Na’to flailed as the krogan slammed him feet-first onto the deckplates. For a moment, he forgot that he’d switched the magnetization of his boots off to work within the delicate interior of the power conduit. When the hand in his suit let go, Na’to felt his feet lift again. “Emergency,” he said, then louder, “Emergency!”

“Rock-dumb salarian, turn your boots on!” That hand grabbed his faceplate this time, spun him around and slammed him back to the plate. Arvex waited until Na’to’s boots sealed to the deck. Once assured Na’to wouldn’t go careening off into space, he pushed him toward the other krogan—Wratch, he thought dumbly.

“Nacho, don’t just stare!” Reg’s voice, slack tight at the gear securing him to the station.

A spray of bullets erupted just behind him.

His brain, deeply invested in fuses and synaptic power cores and the unfortunate mess of wires he’d corrected along the way, struggled to catch up. At least until the first bit of debris clipped his shoulder.

It didn’t hurt. Not really. It was too small for that. Na’to flapped a hand at it, forcing his magnetized boots to unlatch and make for the airlock. It spun away, a rotating disc of something or other. Out of my field, he thought. He didn’t do structural.

“Na’to,” Andria warned, her voice high and even younger in consequence. “Focus!”

He shook his head, pulling his attention back to the deck he walked across.

And to the virtual landmine of debris ahead.

Some small. Some medium.

Some very, very large.

All of it caught in ephemeral tendrils of black and orange and yellow and—

“It moved!” he exclaimed, so fascinated by the concept for a moment that he stopped trying to run.

Behind him, a loud clang jerked his attention back to the hatch. Nakmor Arvex knelt over it, grunting with effort as he secured the bolts back into place. Overhead, debris spun and gathered, whipped into frenzy. Whether it was the energy fringe turning large debris into smaller, the collisions of each as they magnified, or the bullets peppered by the krogan as they attempted to target debris out of their path, it only served to make it worse.

Action and reaction.

Calculating the rate of motion plus the additional force caused by the krogan’s efforts at firepower control, eyeballing the distance to the airlock—

None of it mattered.

“Oh, shit,” Andria whispered. “Ohshitohshit—”

Get your slimy carcass inside,” roared Arvex.

Na’to tried. Panting, struggling to coordinate his slim build and the heavy magnetized grip of the boots, he struggled to take strides that would eat up the hull. Get him closer to the airlock.
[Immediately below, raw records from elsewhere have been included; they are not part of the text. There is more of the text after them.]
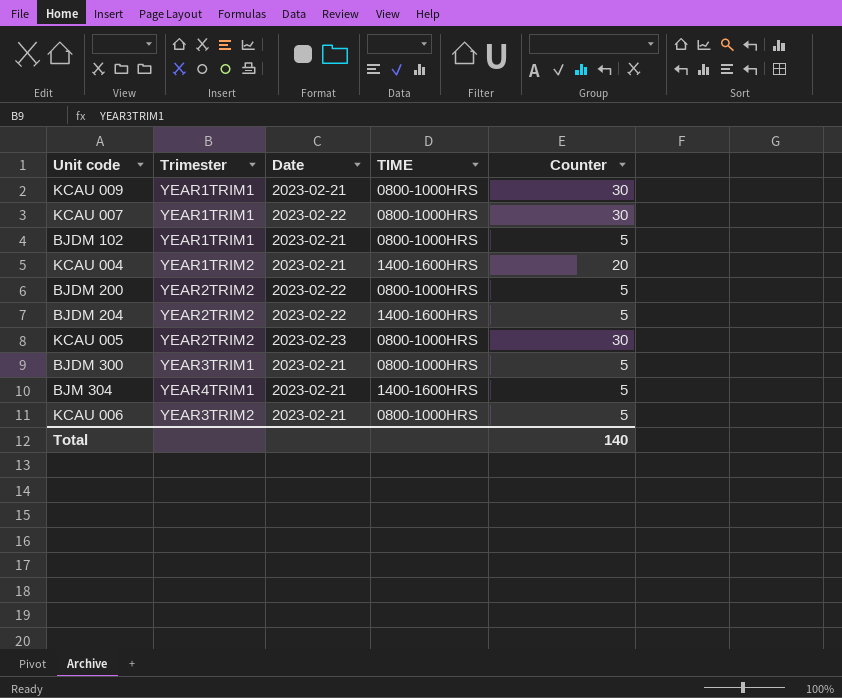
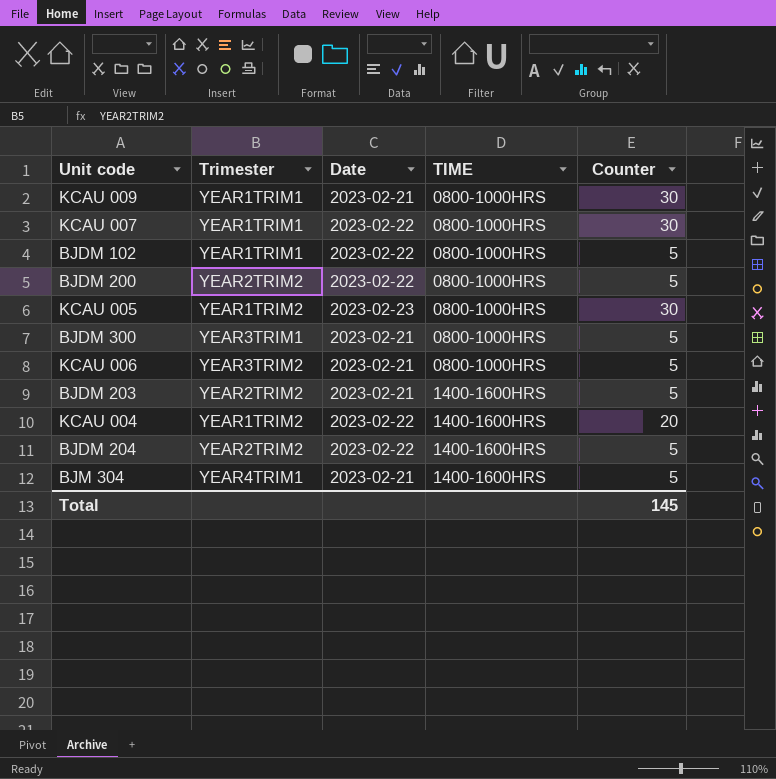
row order: none -> TIME ascending
BJDM 102 | Date: 2023-02-21 -> 2023-02-22
KCAU 005 | Trimester: YEAR2TRIM2 -> YEAR1TRIM2
row BJDM 203: none -> YEAR2TRIM2 | 2023-02-21 | 1400-1600HRS | 5
KCAU 004 | Date: 2023-02-21 -> 2023-02-22
Total | Counter: 140 -> 145

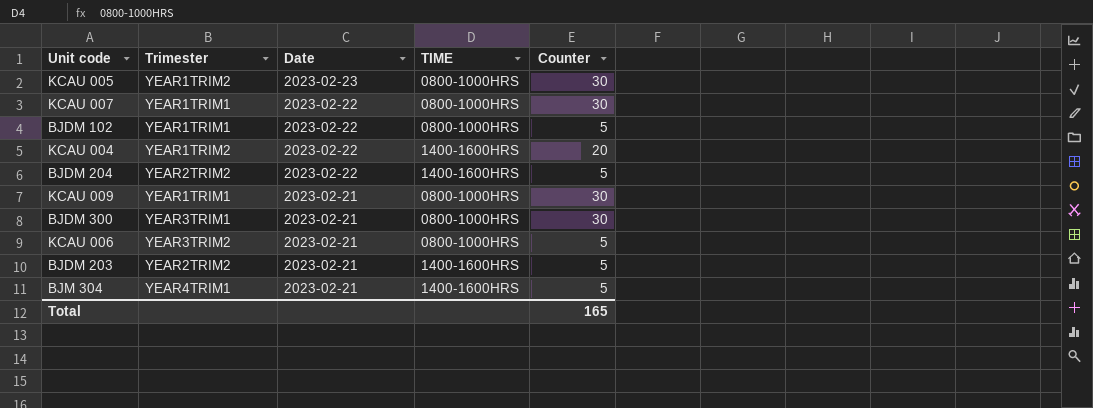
row order: TIME ascending -> Date descending
row BJDM 200: YEAR2TRIM2 | 2023-02-22 | 0800-1000HRS | 5 -> none
BJDM 300 | Counter: 5 -> 30
Total | Counter: 145 -> 165

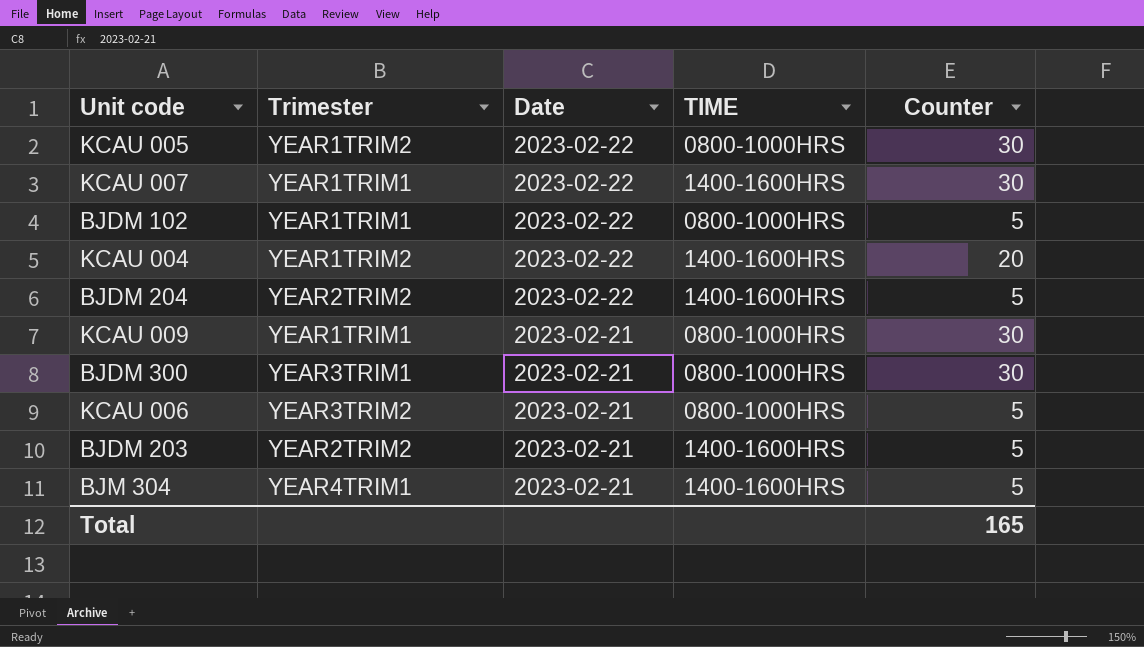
KCAU 005 | Date: 2023-02-23 -> 2023-02-22
KCAU 007 | TIME: 0800-1000HRS -> 1400-1600HRS

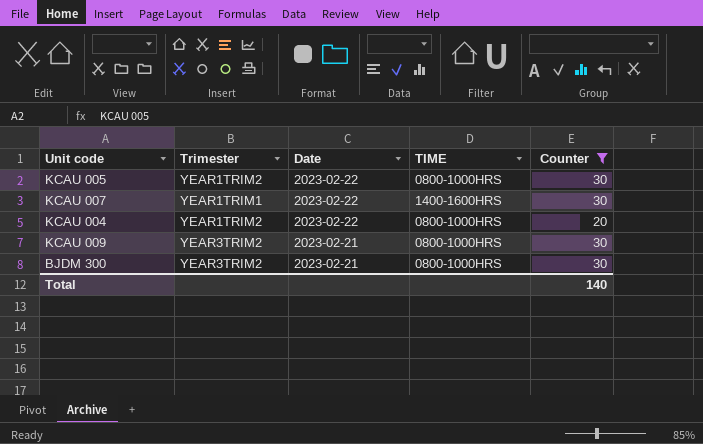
filter: none -> Counter != 5
KCAU 004 | TIME: 1400-1600HRS -> 0800-1000HRS
KCAU 009 | Trimester: YEAR1TRIM1 -> YEAR3TRIM2
BJDM 300 | Trimester: YEAR3TRIM1 -> YEAR3TRIM2
Total | Counter: 165 -> 140

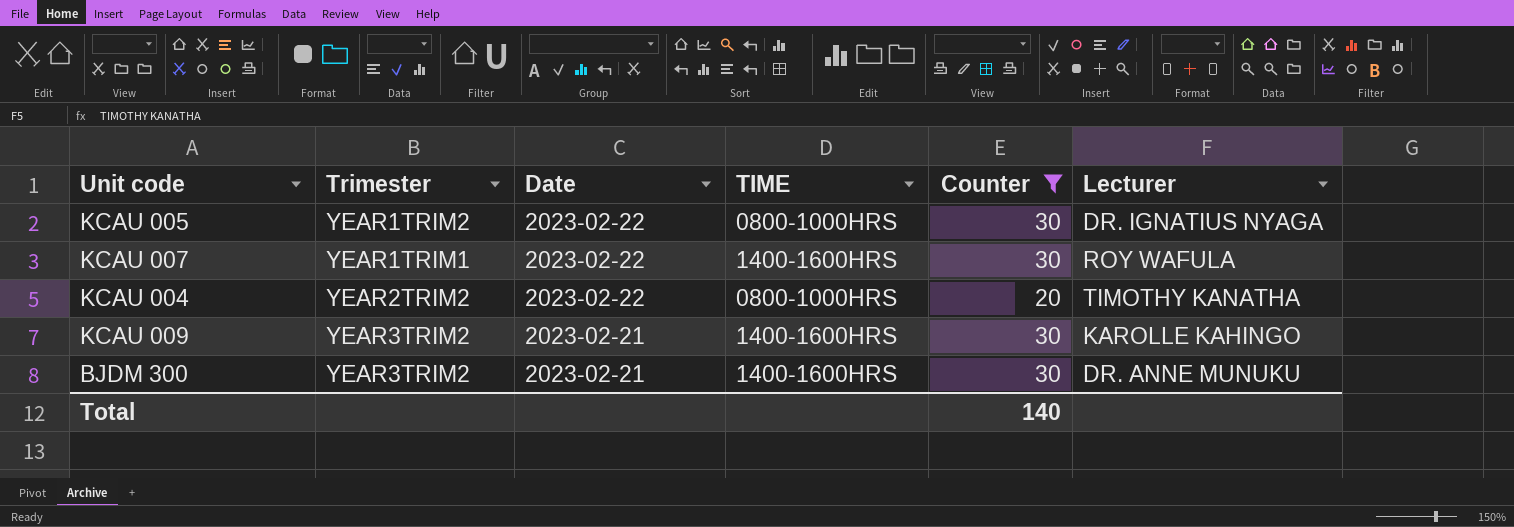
column Lecturer | position: none -> 6
KCAU 004 | Trimester: YEAR1TRIM2 -> YEAR2TRIM2
KCAU 009 | TIME: 0800-1000HRS -> 1400-1600HRS
BJDM 300 | TIME: 0800-1000HRS -> 1400-1600HRS

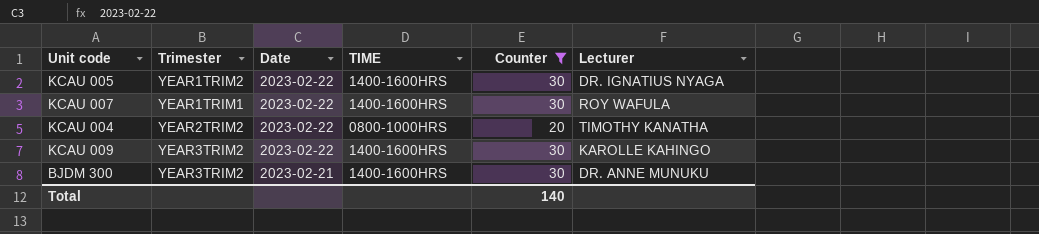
KCAU 005 | TIME: 0800-1000HRS -> 1400-1600HRS
KCAU 009 | Date: 2023-02-21 -> 2023-02-22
To safety.

Behind him, Arvex swore—or yelled or encouraged. Na’to couldn’t be sure; it was all krogan to him.

What he did know is that at the rate of force between the remains of a spinning rover and his own feeble momentum, he wouldn’t make it in time.

The comms filled with too many voices, yelling and shouting, pleading and encouraging.

Na’to looked up, saw nothing but somehow just knew. He jerked to the side, forcing his boots to unlatch. It threw him sideways, a floating kind of dodge, but it also pulled him free of the station hull.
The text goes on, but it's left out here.